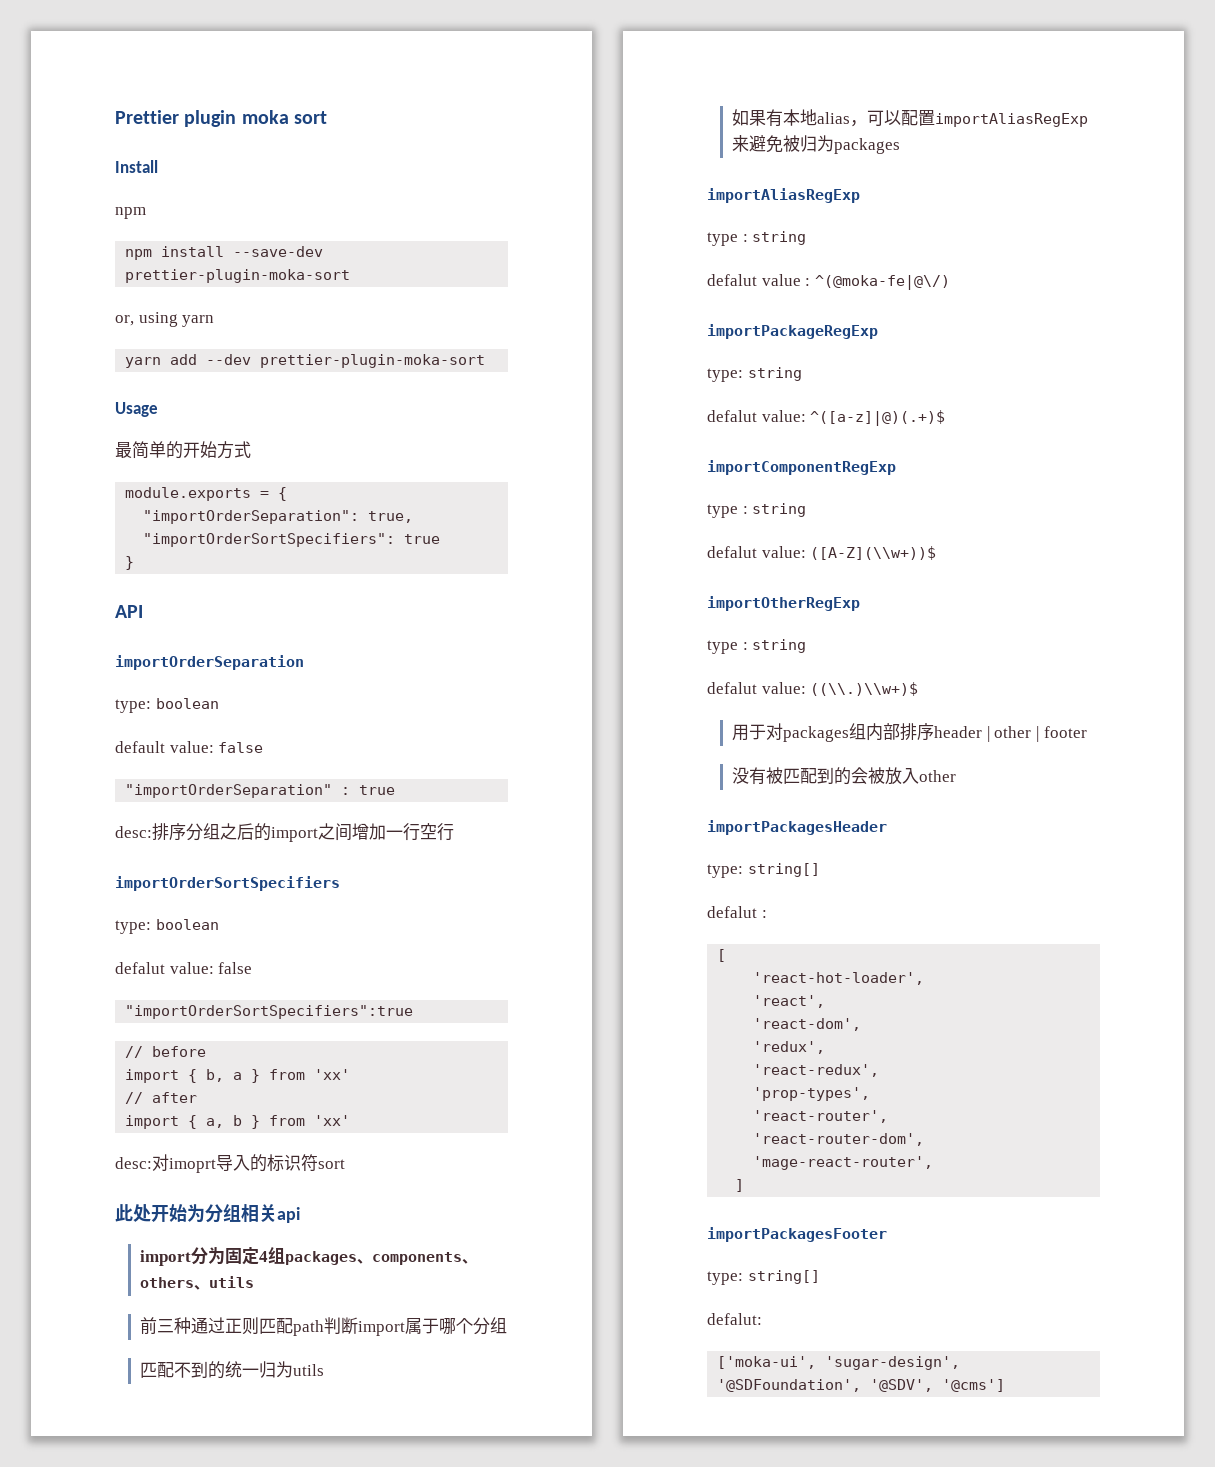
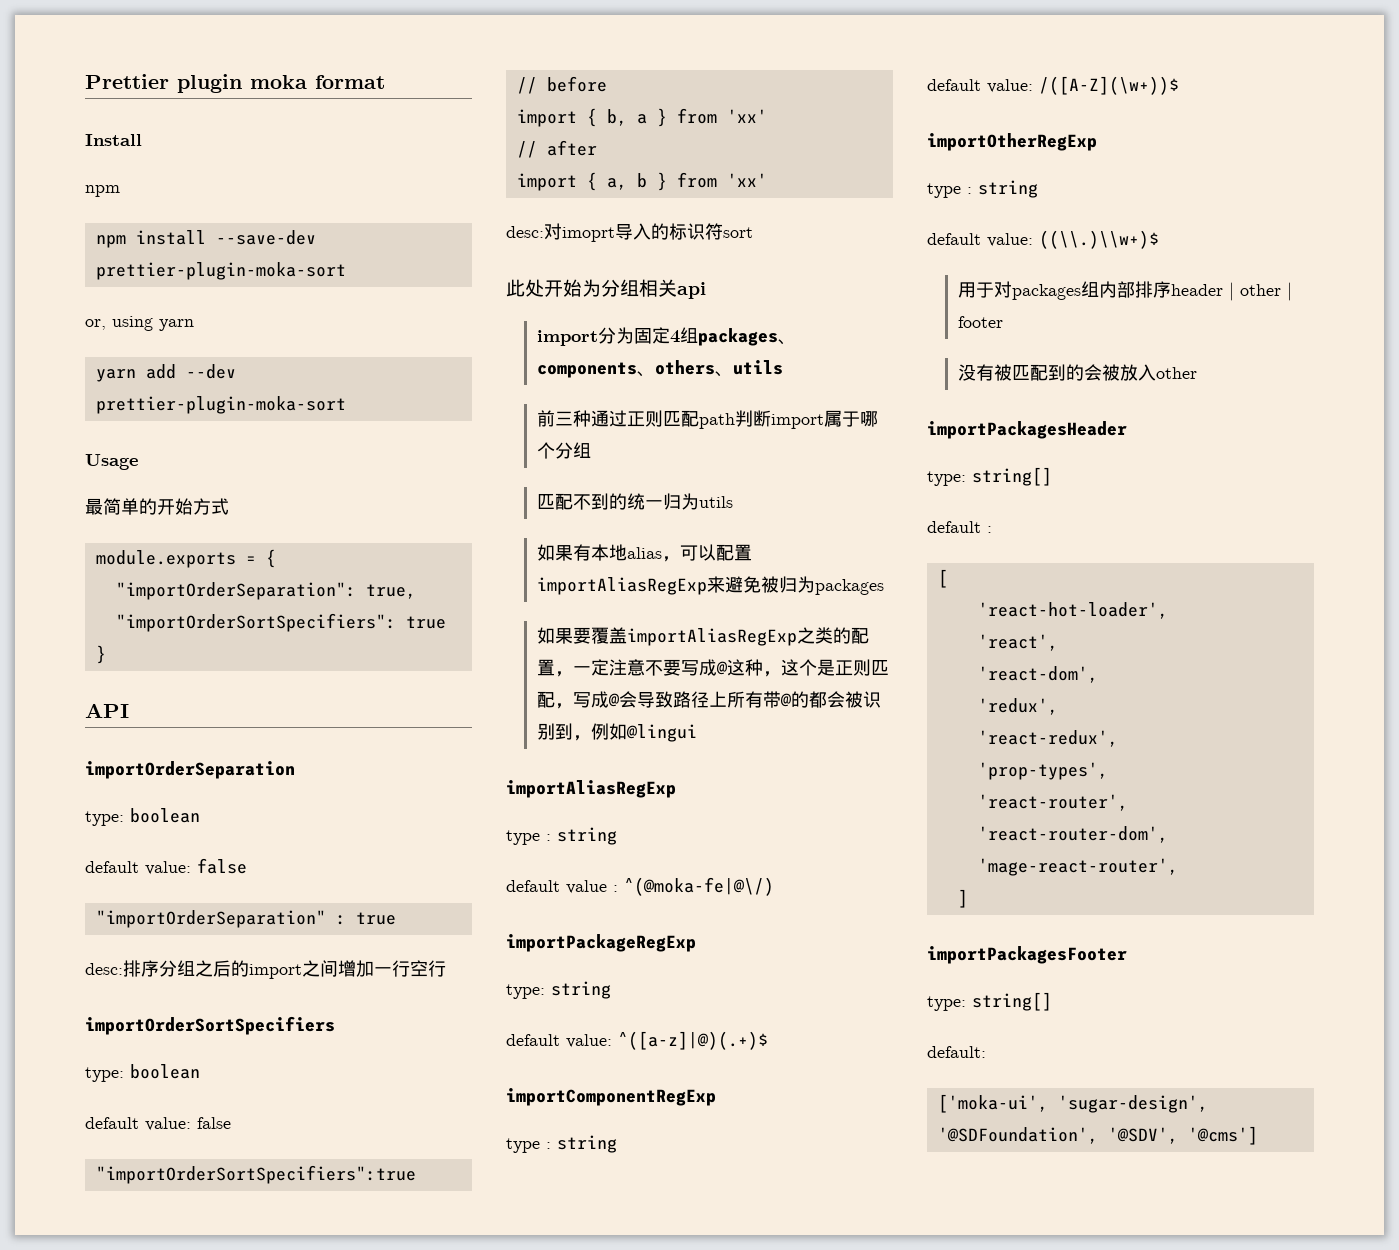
- Prettier plugin moka sort
+ Prettier plugin moka format
  importOrderSortSpecifiers
  type: boolean
- defalut value: false
+ default value: false
+ 如果要覆盖importAliasRegExp之类的配置，一定注意不要写成@这种，这个是正则匹配，写成@会导致路径上所有带@的都会被识别到，例如@lingui
- defalut value : ^(@moka-fe|@\/)
+ default value : ^(@moka-fe|@\/)
- defalut value: ^([a-z]|@)(.+)$
+ default value: ^([a-z]|@)(.+)$
- defalut value: ([A-Z](\\w+))$
+ default value: /([A-Z](\w+))$
- defalut value: ((\\.)\\w+)$
+ default value: ((\\.)\\w+)$
- defalut :
+ default :
- defalut:
+ default:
########################################
## [What is being asked]
The first line of the entries, the line containing "- defalut value: ((\\.)\\w+)$", and every line between them are to be output exactly; pictures are not.

## [Answer box]
- Prettier plugin moka sort
+ Prettier plugin moka format
  importOrderSortSpecifiers
  type: boolean
- defalut value: false
+ default value: false
+ 如果要覆盖importAliasRegExp之类的配置，一定注意不要写成@这种，这个是正则匹配，写成@会导致路径上所有带@的都会被识别到，例如@lingui
- defalut value : ^(@moka-fe|@\/)
+ default value : ^(@moka-fe|@\/)
- defalut value: ^([a-z]|@)(.+)$
+ default value: ^([a-z]|@)(.+)$
- defalut value: ([A-Z](\\w+))$
+ default value: /([A-Z](\w+))$
- defalut value: ((\\.)\\w+)$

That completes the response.